(Data for analysis begins)

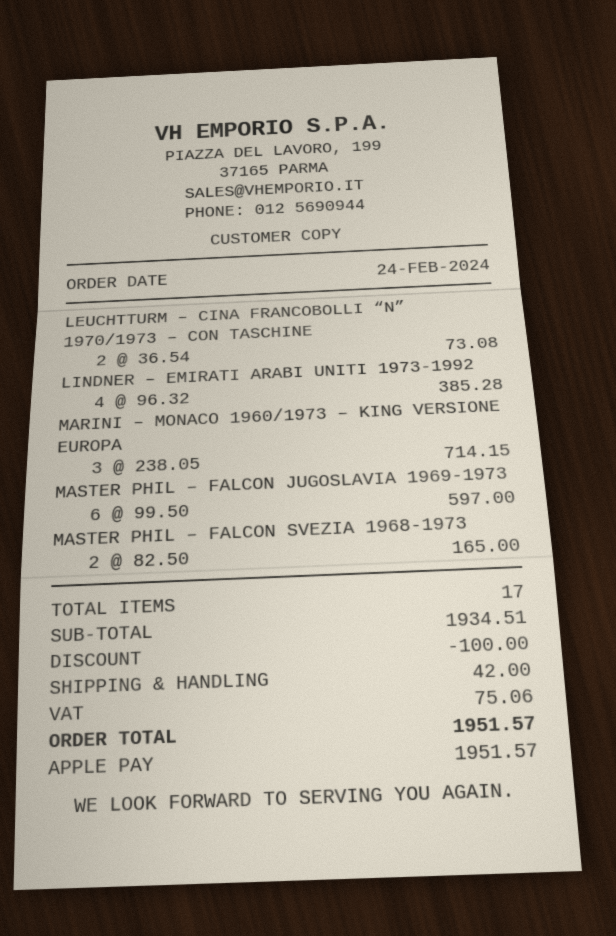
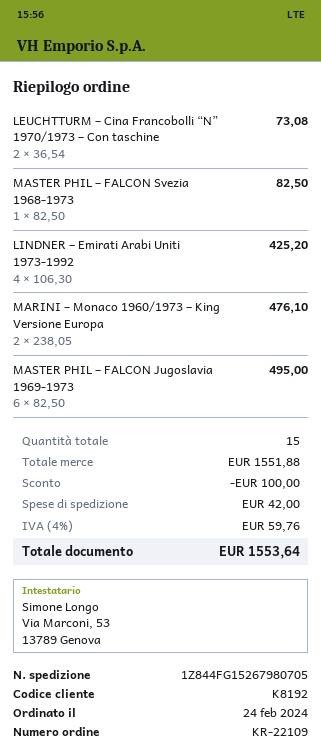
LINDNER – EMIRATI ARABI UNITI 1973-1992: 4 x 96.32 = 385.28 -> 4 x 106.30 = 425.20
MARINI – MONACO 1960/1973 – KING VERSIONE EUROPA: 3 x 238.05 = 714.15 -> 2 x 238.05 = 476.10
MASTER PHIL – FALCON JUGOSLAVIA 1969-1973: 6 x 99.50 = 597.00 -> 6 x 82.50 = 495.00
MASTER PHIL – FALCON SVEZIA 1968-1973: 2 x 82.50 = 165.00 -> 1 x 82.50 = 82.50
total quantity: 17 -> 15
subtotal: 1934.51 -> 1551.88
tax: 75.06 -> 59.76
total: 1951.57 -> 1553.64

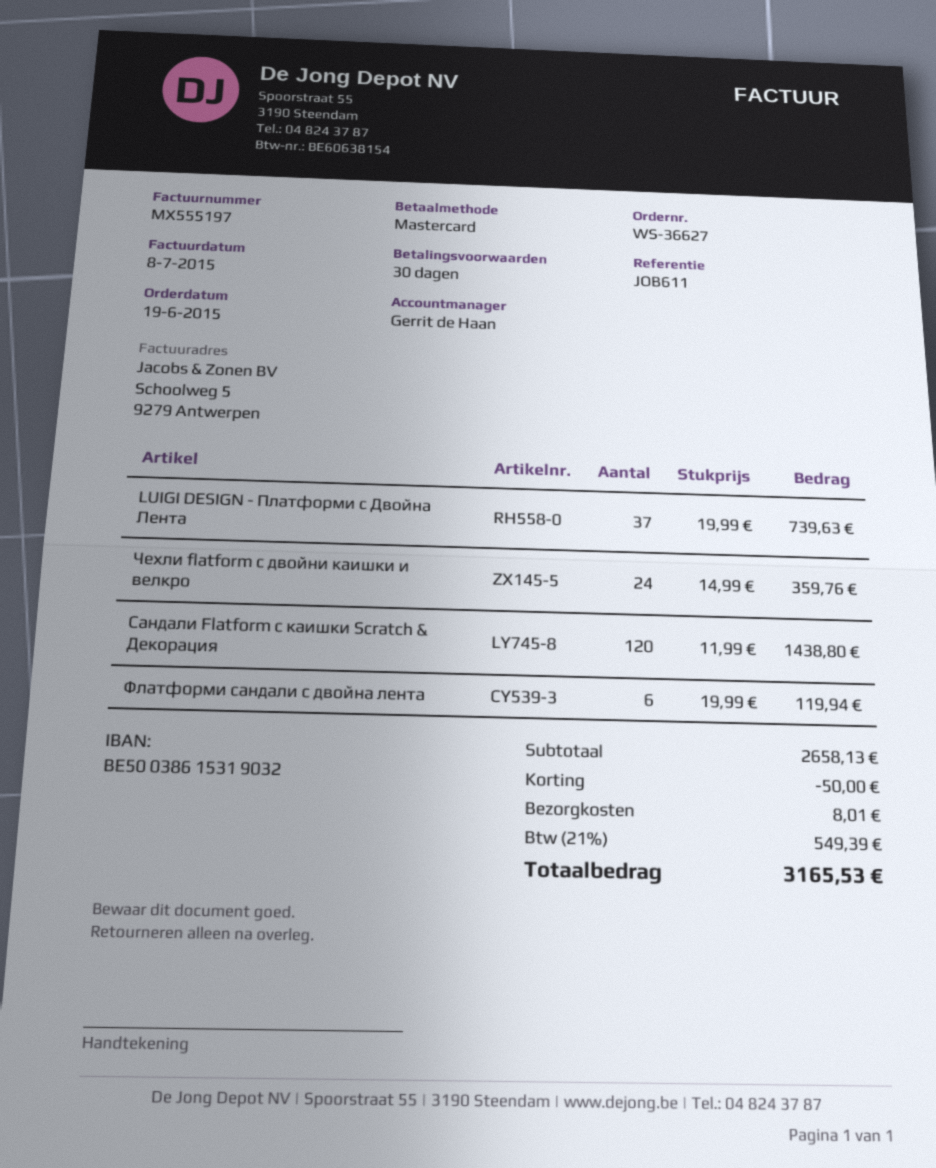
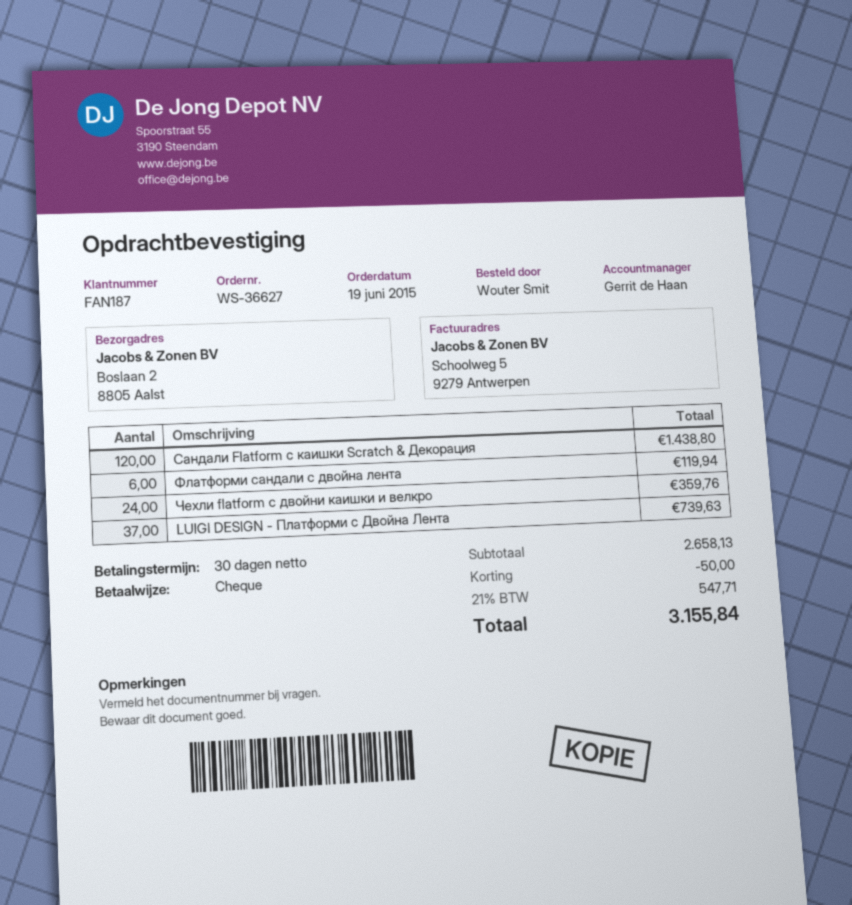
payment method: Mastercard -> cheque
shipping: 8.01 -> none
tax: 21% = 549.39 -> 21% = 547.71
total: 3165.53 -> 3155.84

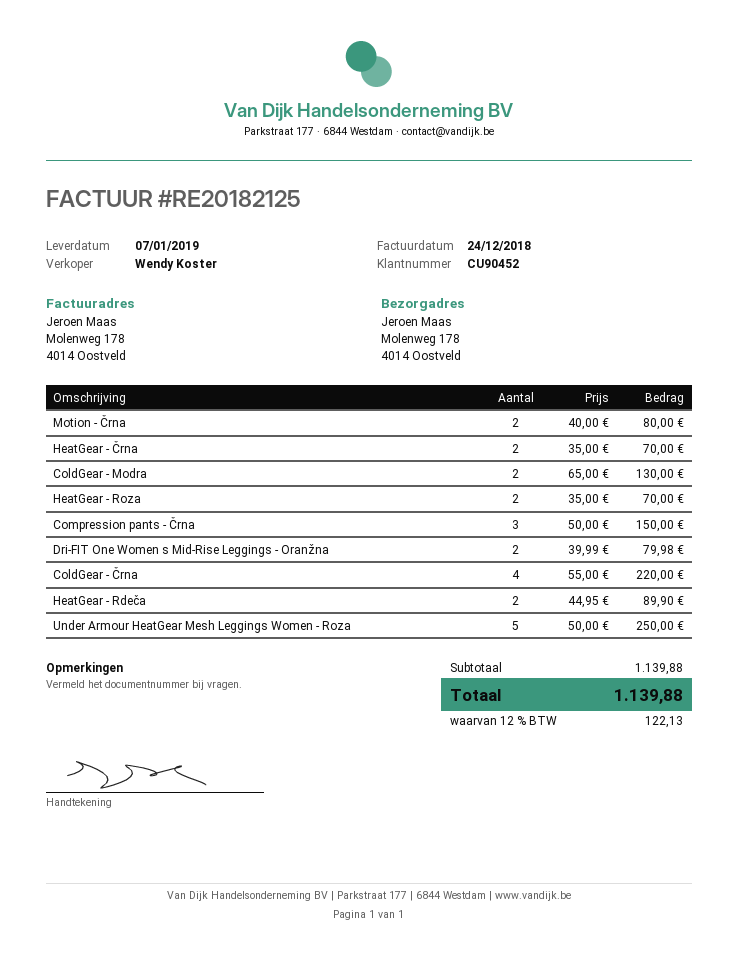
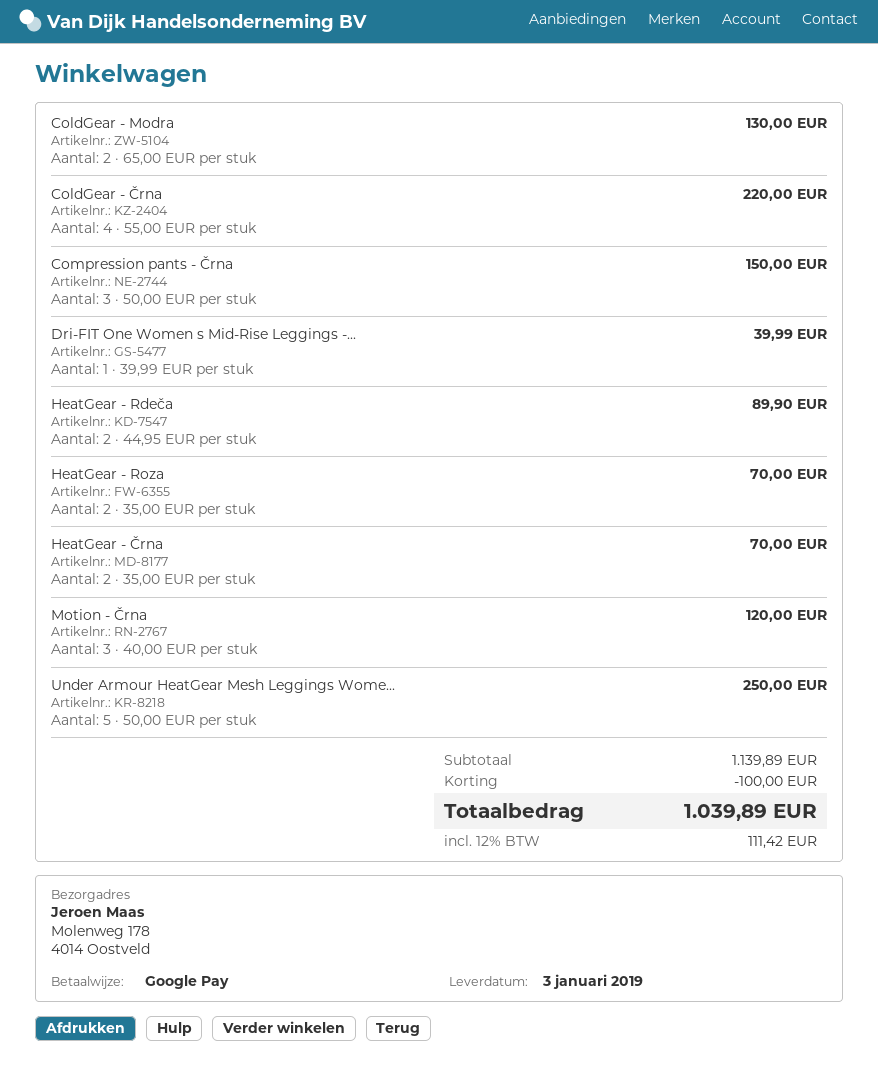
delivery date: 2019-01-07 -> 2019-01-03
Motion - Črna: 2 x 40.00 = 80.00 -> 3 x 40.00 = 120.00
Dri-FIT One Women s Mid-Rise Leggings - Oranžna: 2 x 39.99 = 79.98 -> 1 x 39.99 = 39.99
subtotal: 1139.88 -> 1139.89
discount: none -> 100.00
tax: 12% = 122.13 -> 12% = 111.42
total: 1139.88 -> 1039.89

(Data for analysis ends)

*Prompt*.
Print every entry exactly. Pictures are not part of the copy.

*Exercise result*.
LINDNER – EMIRATI ARABI UNITI 1973-1992: 4 x 96.32 = 385.28 -> 4 x 106.30 = 425.20
MARINI – MONACO 1960/1973 – KING VERSIONE EUROPA: 3 x 238.05 = 714.15 -> 2 x 238.05 = 476.10
MASTER PHIL – FALCON JUGOSLAVIA 1969-1973: 6 x 99.50 = 597.00 -> 6 x 82.50 = 495.00
MASTER PHIL – FALCON SVEZIA 1968-1973: 2 x 82.50 = 165.00 -> 1 x 82.50 = 82.50
total quantity: 17 -> 15
subtotal: 1934.51 -> 1551.88
tax: 75.06 -> 59.76
total: 1951.57 -> 1553.64

payment method: Mastercard -> cheque
shipping: 8.01 -> none
tax: 21% = 549.39 -> 21% = 547.71
total: 3165.53 -> 3155.84

delivery date: 2019-01-07 -> 2019-01-03
Motion - Črna: 2 x 40.00 = 80.00 -> 3 x 40.00 = 120.00
Dri-FIT One Women s Mid-Rise Leggings - Oranžna: 2 x 39.99 = 79.98 -> 1 x 39.99 = 39.99
subtotal: 1139.88 -> 1139.89
discount: none -> 100.00
tax: 12% = 122.13 -> 12% = 111.42
total: 1139.88 -> 1039.89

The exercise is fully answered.